──────── Provided data
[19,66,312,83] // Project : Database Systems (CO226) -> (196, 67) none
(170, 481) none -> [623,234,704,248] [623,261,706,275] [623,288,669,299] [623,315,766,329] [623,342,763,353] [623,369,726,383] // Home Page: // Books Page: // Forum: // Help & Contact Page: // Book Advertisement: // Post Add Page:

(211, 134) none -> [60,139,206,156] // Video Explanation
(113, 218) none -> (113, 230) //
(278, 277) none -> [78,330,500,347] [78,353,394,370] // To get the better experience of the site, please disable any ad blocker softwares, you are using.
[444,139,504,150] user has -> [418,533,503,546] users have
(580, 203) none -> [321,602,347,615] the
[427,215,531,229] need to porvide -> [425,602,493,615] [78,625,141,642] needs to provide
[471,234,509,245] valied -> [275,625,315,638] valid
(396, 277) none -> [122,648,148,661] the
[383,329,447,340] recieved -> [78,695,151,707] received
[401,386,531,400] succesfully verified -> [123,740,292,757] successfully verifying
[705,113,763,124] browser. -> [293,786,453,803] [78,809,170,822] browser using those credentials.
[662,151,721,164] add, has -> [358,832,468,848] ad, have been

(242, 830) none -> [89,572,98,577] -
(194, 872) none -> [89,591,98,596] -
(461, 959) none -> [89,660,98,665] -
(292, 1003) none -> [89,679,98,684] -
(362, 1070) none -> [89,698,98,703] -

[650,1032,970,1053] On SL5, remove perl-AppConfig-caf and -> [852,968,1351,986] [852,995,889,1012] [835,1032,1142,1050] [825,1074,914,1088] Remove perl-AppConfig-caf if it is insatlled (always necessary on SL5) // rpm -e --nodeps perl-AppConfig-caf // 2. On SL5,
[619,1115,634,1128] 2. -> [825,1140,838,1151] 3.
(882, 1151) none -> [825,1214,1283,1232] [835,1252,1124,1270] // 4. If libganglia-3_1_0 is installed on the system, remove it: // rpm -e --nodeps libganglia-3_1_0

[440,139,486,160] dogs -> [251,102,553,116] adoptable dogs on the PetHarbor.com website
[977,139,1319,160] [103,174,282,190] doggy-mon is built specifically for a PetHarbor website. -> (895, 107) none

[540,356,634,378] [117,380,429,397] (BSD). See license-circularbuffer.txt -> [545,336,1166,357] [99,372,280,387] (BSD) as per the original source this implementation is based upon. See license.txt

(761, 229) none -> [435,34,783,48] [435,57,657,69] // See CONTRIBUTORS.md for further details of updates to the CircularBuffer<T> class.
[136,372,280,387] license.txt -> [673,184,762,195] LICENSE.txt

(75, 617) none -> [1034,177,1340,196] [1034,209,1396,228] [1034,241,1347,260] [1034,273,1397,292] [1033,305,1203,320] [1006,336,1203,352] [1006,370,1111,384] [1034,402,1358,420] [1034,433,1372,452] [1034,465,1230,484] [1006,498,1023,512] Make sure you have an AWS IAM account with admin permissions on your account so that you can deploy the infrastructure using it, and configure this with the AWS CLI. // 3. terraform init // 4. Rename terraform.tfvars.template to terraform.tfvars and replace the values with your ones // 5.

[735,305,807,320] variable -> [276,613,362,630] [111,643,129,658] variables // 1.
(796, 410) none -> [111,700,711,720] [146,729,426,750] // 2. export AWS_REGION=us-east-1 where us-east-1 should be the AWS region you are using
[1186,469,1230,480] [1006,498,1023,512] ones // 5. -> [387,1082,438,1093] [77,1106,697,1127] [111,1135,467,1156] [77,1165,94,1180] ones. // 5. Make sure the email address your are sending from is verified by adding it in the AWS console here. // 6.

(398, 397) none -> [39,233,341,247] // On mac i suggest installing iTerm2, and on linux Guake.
────────────────
Would you give the entries back word for word?

[19,66,312,83] // Project : Database Systems (CO226) -> (196, 67) none
(170, 481) none -> [623,234,704,248] [623,261,706,275] [623,288,669,299] [623,315,766,329] [623,342,763,353] [623,369,726,383] // Home Page: // Books Page: // Forum: // Help & Contact Page: // Book Advertisement: // Post Add Page:

(211, 134) none -> [60,139,206,156] // Video Explanation
(113, 218) none -> (113, 230) //
(278, 277) none -> [78,330,500,347] [78,353,394,370] // To get the better experience of the site, please disable any ad blocker softwares, you are using.
[444,139,504,150] user has -> [418,533,503,546] users have
(580, 203) none -> [321,602,347,615] the
[427,215,531,229] need to porvide -> [425,602,493,615] [78,625,141,642] needs to provide
[471,234,509,245] valied -> [275,625,315,638] valid
(396, 277) none -> [122,648,148,661] the
[383,329,447,340] recieved -> [78,695,151,707] received
[401,386,531,400] succesfully verified -> [123,740,292,757] successfully verifying
[705,113,763,124] browser. -> [293,786,453,803] [78,809,170,822] browser using those credentials.
[662,151,721,164] add, has -> [358,832,468,848] ad, have been

(242, 830) none -> [89,572,98,577] -
(194, 872) none -> [89,591,98,596] -
(461, 959) none -> [89,660,98,665] -
(292, 1003) none -> [89,679,98,684] -
(362, 1070) none -> [89,698,98,703] -

[650,1032,970,1053] On SL5, remove perl-AppConfig-caf and -> [852,968,1351,986] [852,995,889,1012] [835,1032,1142,1050] [825,1074,914,1088] Remove perl-AppConfig-caf if it is insatlled (always necessary on SL5) // rpm -e --nodeps perl-AppConfig-caf // 2. On SL5,
[619,1115,634,1128] 2. -> [825,1140,838,1151] 3.
(882, 1151) none -> [825,1214,1283,1232] [835,1252,1124,1270] // 4. If libganglia-3_1_0 is installed on the system, remove it: // rpm -e --nodeps libganglia-3_1_0

[440,139,486,160] dogs -> [251,102,553,116] adoptable dogs on the PetHarbor.com website
[977,139,1319,160] [103,174,282,190] doggy-mon is built specifically for a PetHarbor website. -> (895, 107) none

[540,356,634,378] [117,380,429,397] (BSD). See license-circularbuffer.txt -> [545,336,1166,357] [99,372,280,387] (BSD) as per the original source this implementation is based upon. See license.txt

(761, 229) none -> [435,34,783,48] [435,57,657,69] // See CONTRIBUTORS.md for further details of updates to the CircularBuffer<T> class.
[136,372,280,387] license.txt -> [673,184,762,195] LICENSE.txt

(75, 617) none -> [1034,177,1340,196] [1034,209,1396,228] [1034,241,1347,260] [1034,273,1397,292] [1033,305,1203,320] [1006,336,1203,352] [1006,370,1111,384] [1034,402,1358,420] [1034,433,1372,452] [1034,465,1230,484] [1006,498,1023,512] Make sure you have an AWS IAM account with admin permissions on your account so that you can deploy the infrastructure using it, and configure this with the AWS CLI. // 3. terraform init // 4. Rename terraform.tfvars.template to terraform.tfvars and replace the values with your ones // 5.

[735,305,807,320] variable -> [276,613,362,630] [111,643,129,658] variables // 1.
(796, 410) none -> [111,700,711,720] [146,729,426,750] // 2. export AWS_REGION=us-east-1 where us-east-1 should be the AWS region you are using
[1186,469,1230,480] [1006,498,1023,512] ones // 5. -> [387,1082,438,1093] [77,1106,697,1127] [111,1135,467,1156] [77,1165,94,1180] ones. // 5. Make sure the email address your are sending from is verified by adding it in the AWS console here. // 6.

(398, 397) none -> [39,233,341,247] // On mac i suggest installing iTerm2, and on linux Guake.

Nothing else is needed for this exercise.